▸ GOAL OF THE EXERCISE: Find every line in the records that holds the string "Style". Copy each one.

(MATERIAL SHOWN begins)

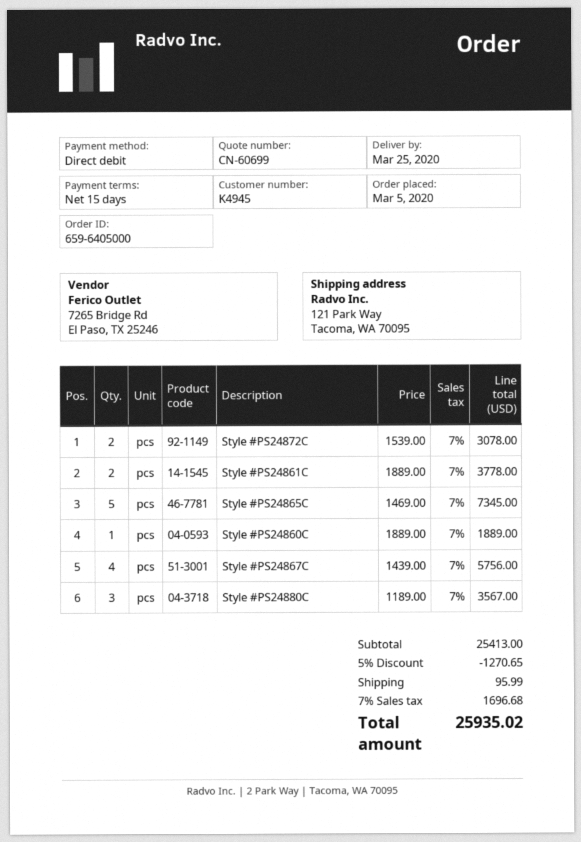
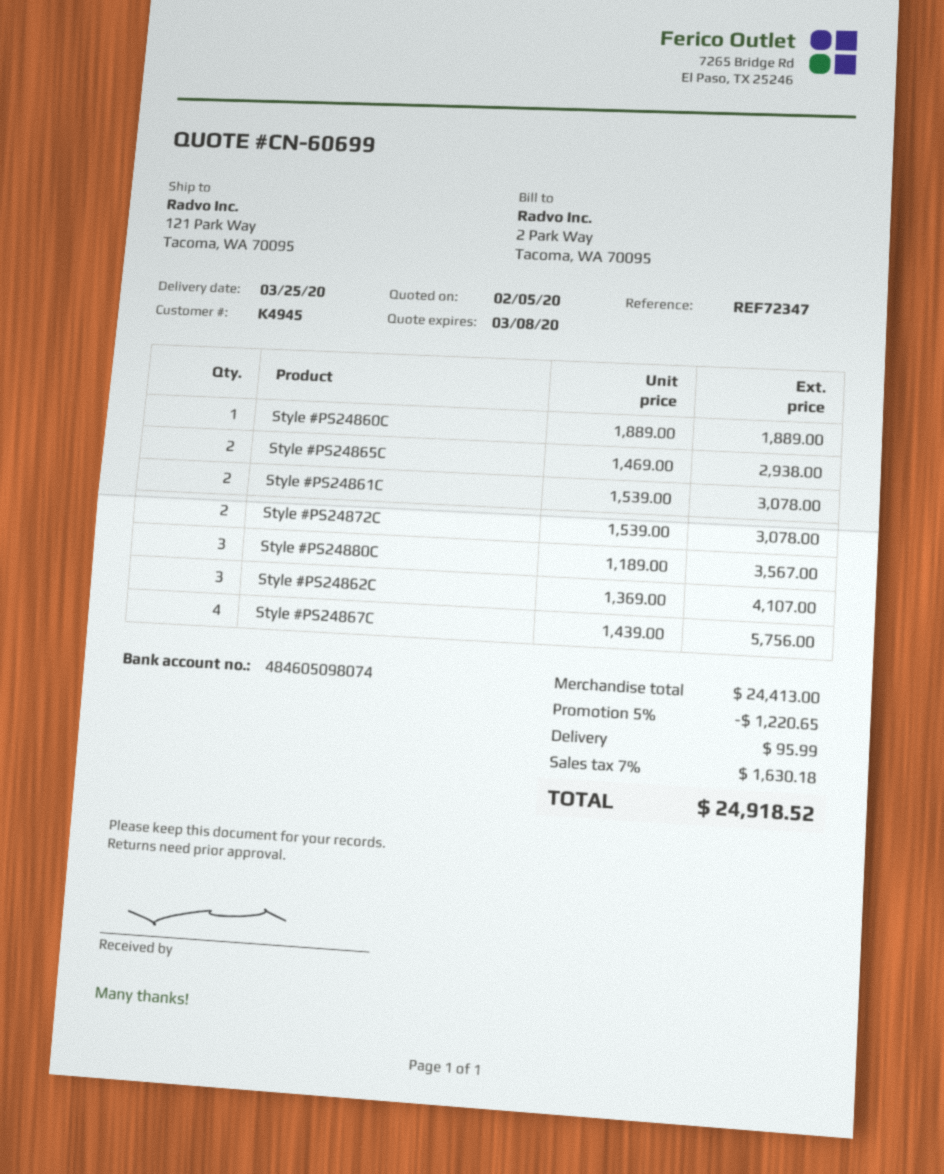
Style #PS24861C: 2 x 1889.00 = 3778.00 -> 2 x 1539.00 = 3078.00
Style #PS24865C: 5 x 1469.00 = 7345.00 -> 2 x 1469.00 = 2938.00
Style #PS24862C: none -> 3 x 1369.00 = 4107.00
subtotal: 25413.00 -> 24413.00
discount: 5% = 1270.65 -> 5% = 1220.65
tax: 7% = 1696.68 -> 7% = 1630.18
total: 25935.02 -> 24918.52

(MATERIAL SHOWN ends)

▸ SOLUTION BELOW:
Style #PS24861C: 2 x 1889.00 = 3778.00 -> 2 x 1539.00 = 3078.00
Style #PS24865C: 5 x 1469.00 = 7345.00 -> 2 x 1469.00 = 2938.00
Style #PS24862C: none -> 3 x 1369.00 = 4107.00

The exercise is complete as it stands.